**What this task involves:** Searching the material below, find each line that includes the word "delete", and copy it.
━━━━━ Given data ━━━━━
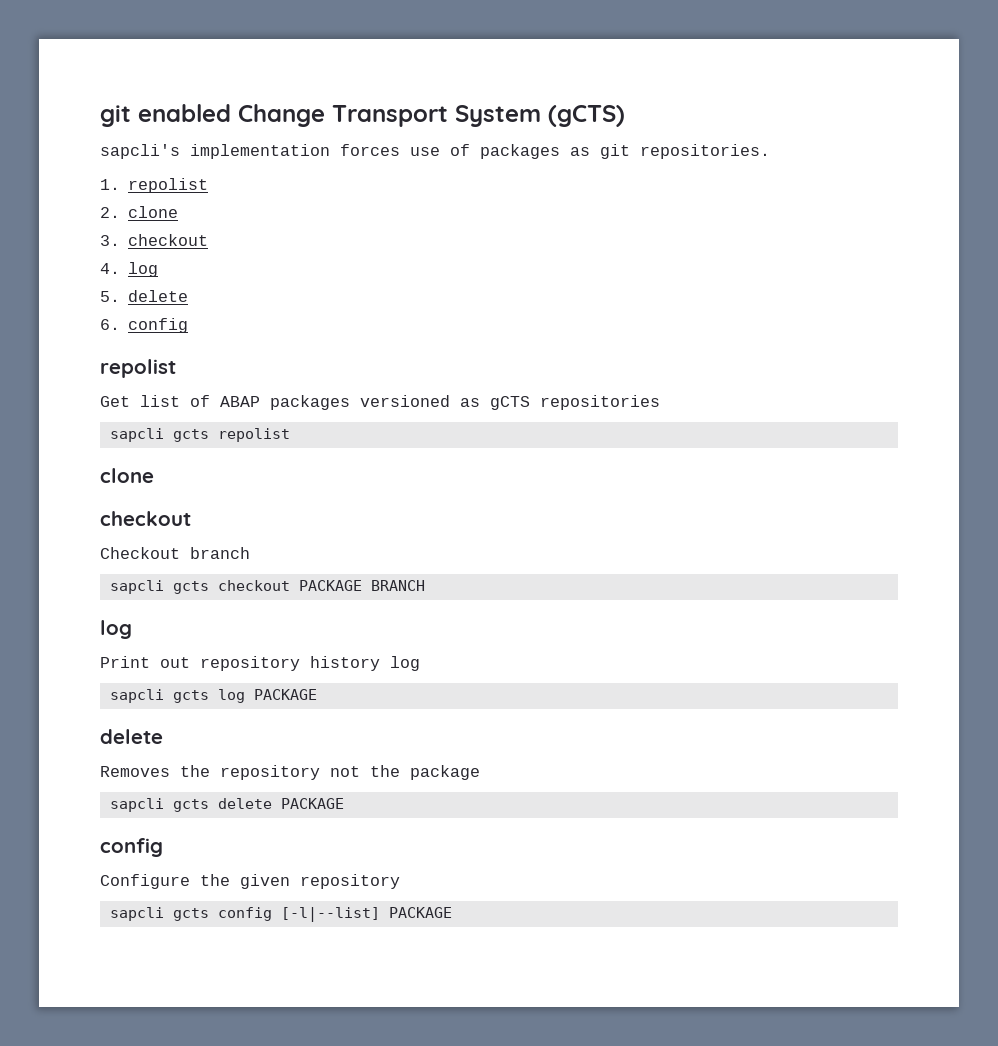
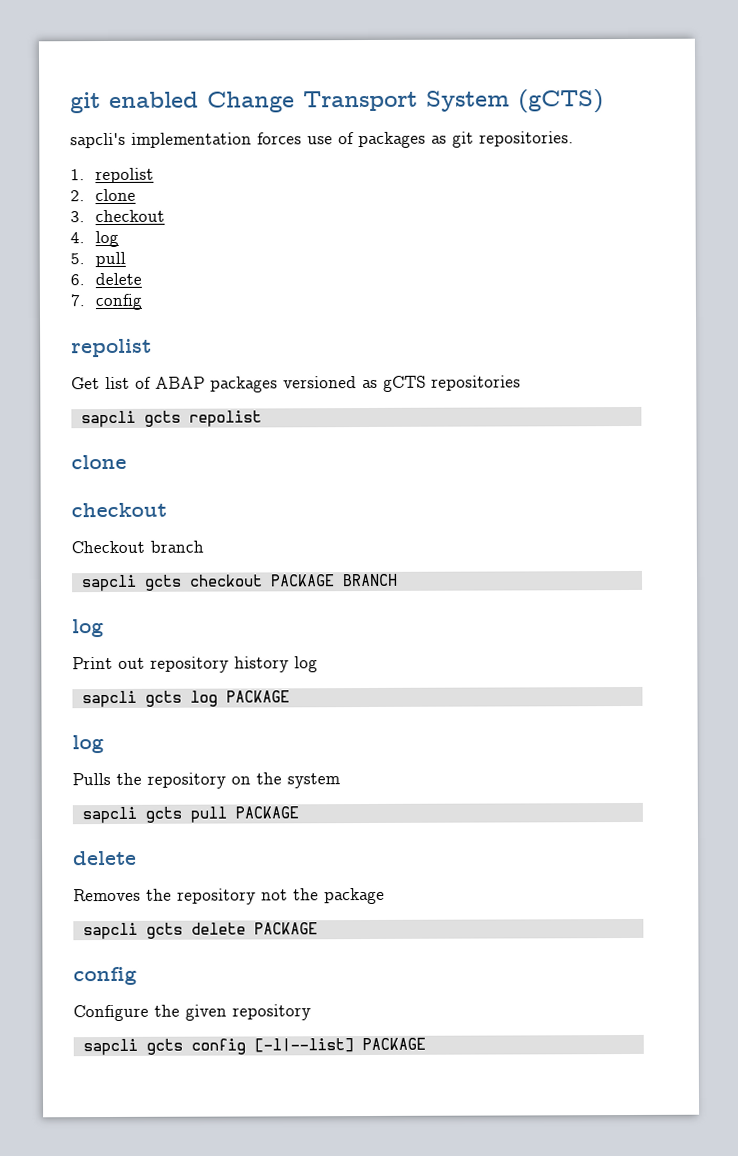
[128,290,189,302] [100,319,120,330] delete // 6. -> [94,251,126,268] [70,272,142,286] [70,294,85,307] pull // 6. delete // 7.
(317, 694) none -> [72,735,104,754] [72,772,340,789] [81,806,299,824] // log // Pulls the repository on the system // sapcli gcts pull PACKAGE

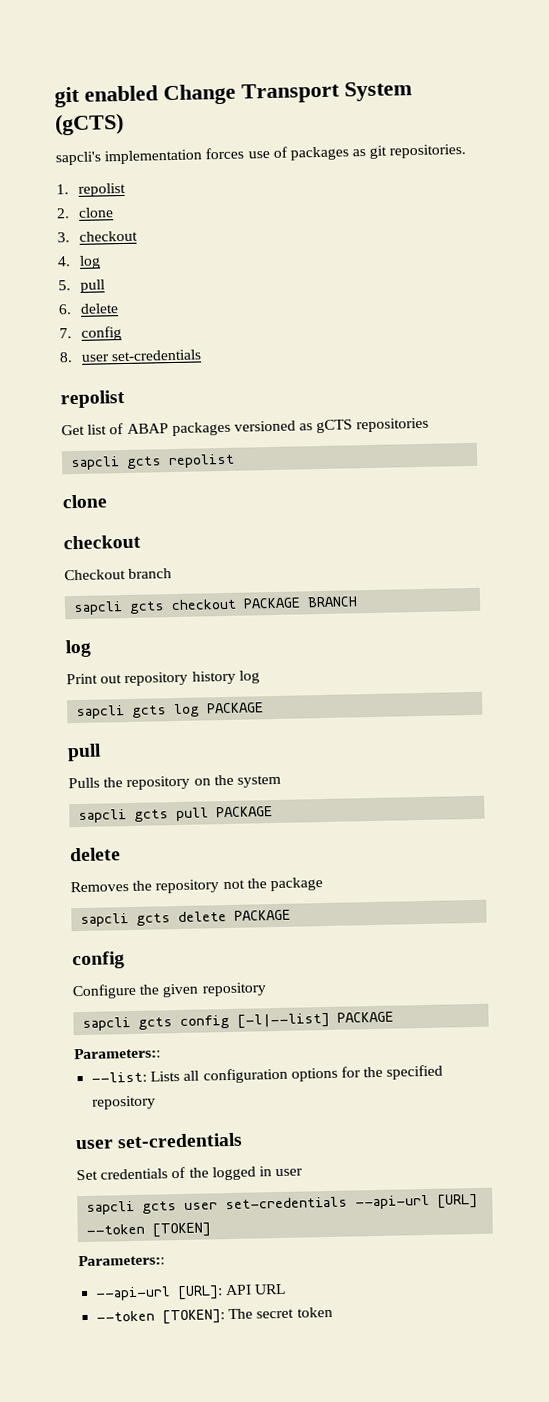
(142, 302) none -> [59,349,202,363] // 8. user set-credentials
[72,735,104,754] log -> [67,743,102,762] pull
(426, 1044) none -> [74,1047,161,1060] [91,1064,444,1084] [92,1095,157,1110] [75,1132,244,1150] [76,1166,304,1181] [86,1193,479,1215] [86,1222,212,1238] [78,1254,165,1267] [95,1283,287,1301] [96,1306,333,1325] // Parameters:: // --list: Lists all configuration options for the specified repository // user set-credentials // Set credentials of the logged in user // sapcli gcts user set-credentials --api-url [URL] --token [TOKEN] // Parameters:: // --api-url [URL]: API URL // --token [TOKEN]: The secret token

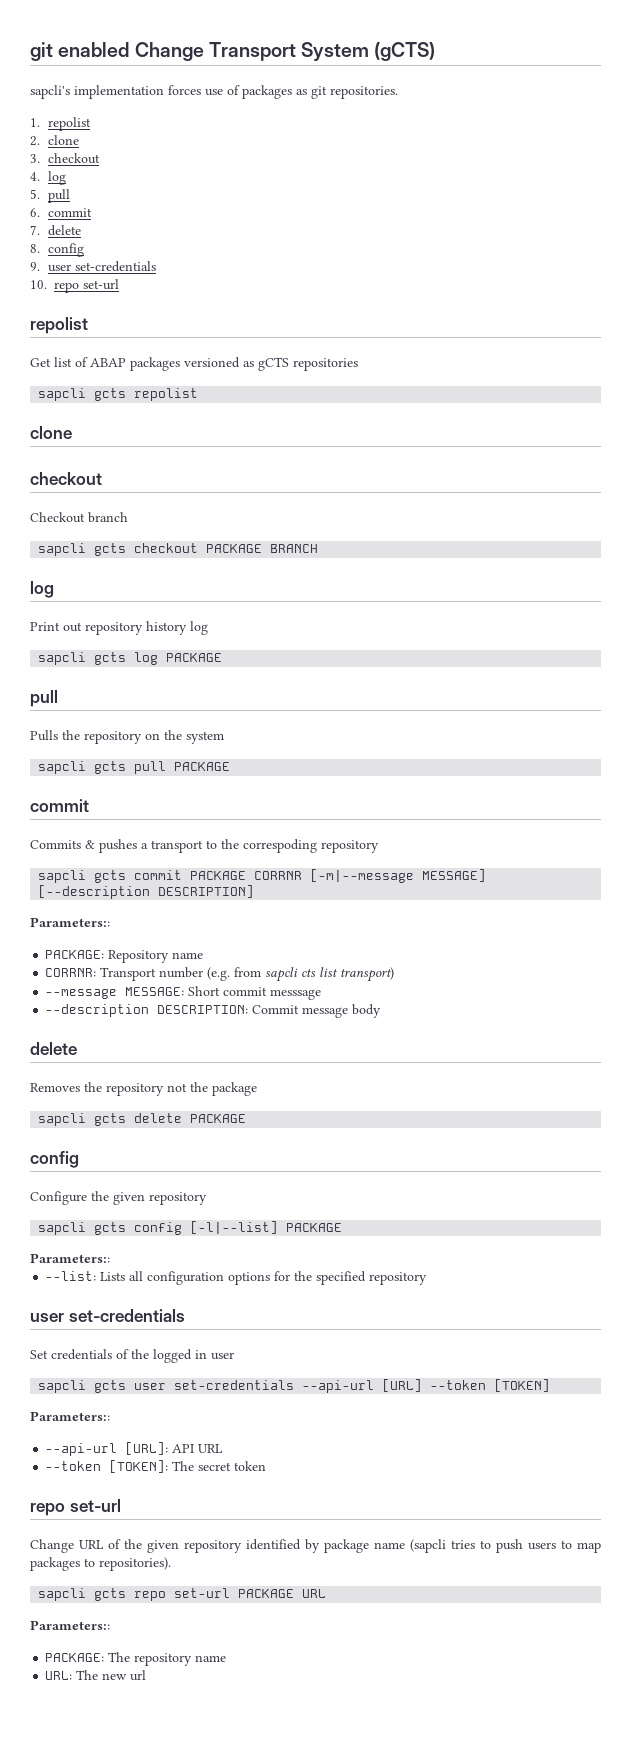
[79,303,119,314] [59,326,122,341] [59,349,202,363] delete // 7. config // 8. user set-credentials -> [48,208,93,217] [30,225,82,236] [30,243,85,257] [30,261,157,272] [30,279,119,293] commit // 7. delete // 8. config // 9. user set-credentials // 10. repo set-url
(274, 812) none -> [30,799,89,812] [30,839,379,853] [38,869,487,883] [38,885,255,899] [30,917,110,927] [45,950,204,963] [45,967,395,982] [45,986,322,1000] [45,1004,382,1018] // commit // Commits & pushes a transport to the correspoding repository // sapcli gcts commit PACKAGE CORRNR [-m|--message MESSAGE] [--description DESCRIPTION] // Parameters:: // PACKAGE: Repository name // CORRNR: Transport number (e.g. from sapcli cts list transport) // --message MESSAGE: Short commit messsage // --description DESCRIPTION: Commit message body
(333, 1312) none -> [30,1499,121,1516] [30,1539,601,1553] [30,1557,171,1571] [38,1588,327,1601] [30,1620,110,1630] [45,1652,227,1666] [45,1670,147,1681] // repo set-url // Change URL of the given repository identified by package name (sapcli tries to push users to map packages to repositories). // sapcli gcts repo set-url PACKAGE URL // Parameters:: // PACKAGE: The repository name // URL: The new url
━━━━━
━━━━━ Given data ━━━━━
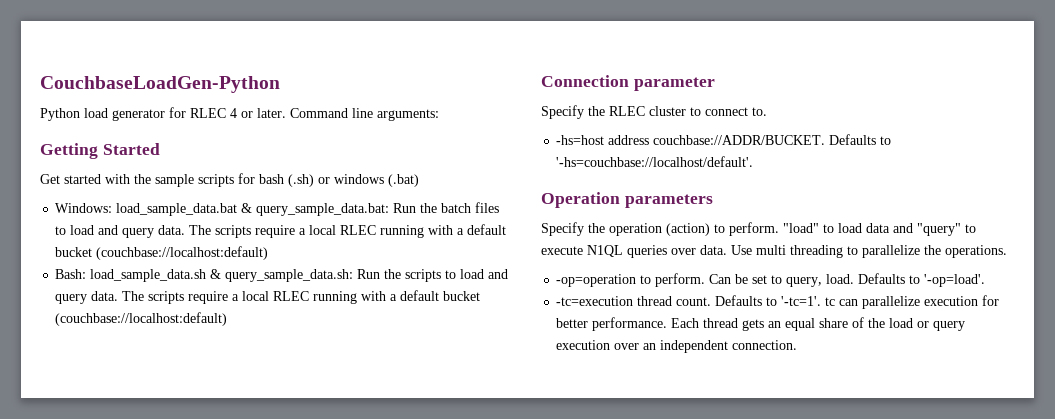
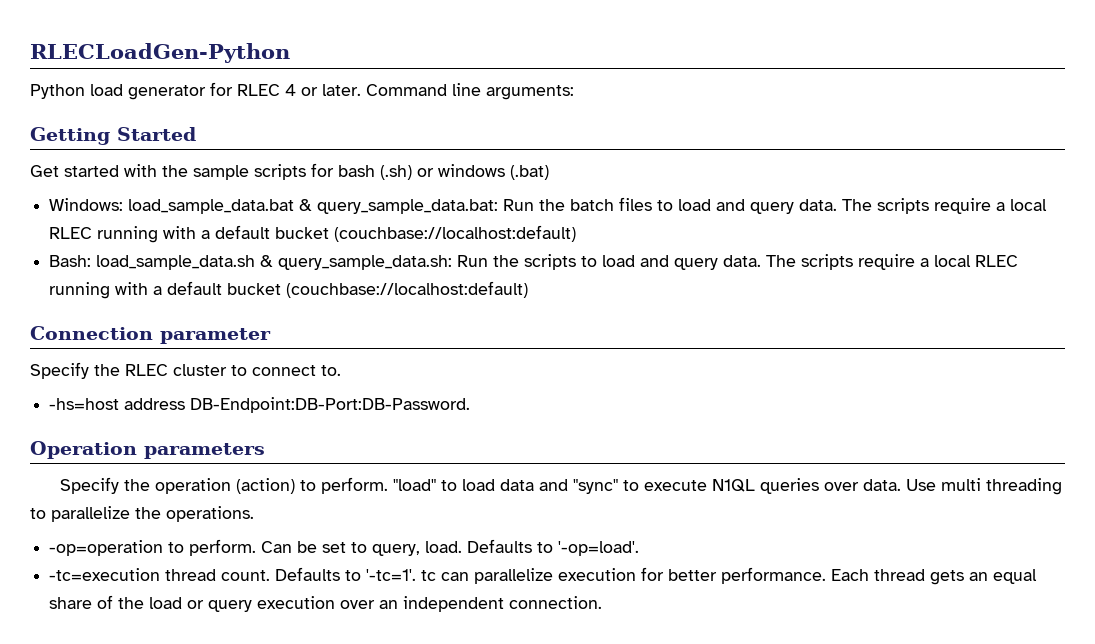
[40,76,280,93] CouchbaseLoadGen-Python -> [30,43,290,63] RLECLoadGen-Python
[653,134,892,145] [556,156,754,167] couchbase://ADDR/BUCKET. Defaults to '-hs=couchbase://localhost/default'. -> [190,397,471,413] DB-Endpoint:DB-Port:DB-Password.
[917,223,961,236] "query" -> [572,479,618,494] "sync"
━━━━━
**The completed task:**
[128,290,189,302] [100,319,120,330] delete // 6. -> [94,251,126,268] [70,272,142,286] [70,294,85,307] pull // 6. delete // 7.
[79,303,119,314] [59,326,122,341] [59,349,202,363] delete // 7. config // 8. user set-credentials -> [48,208,93,217] [30,225,82,236] [30,243,85,257] [30,261,157,272] [30,279,119,293] commit // 7. delete // 8. config // 9. user set-credentials // 10. repo set-url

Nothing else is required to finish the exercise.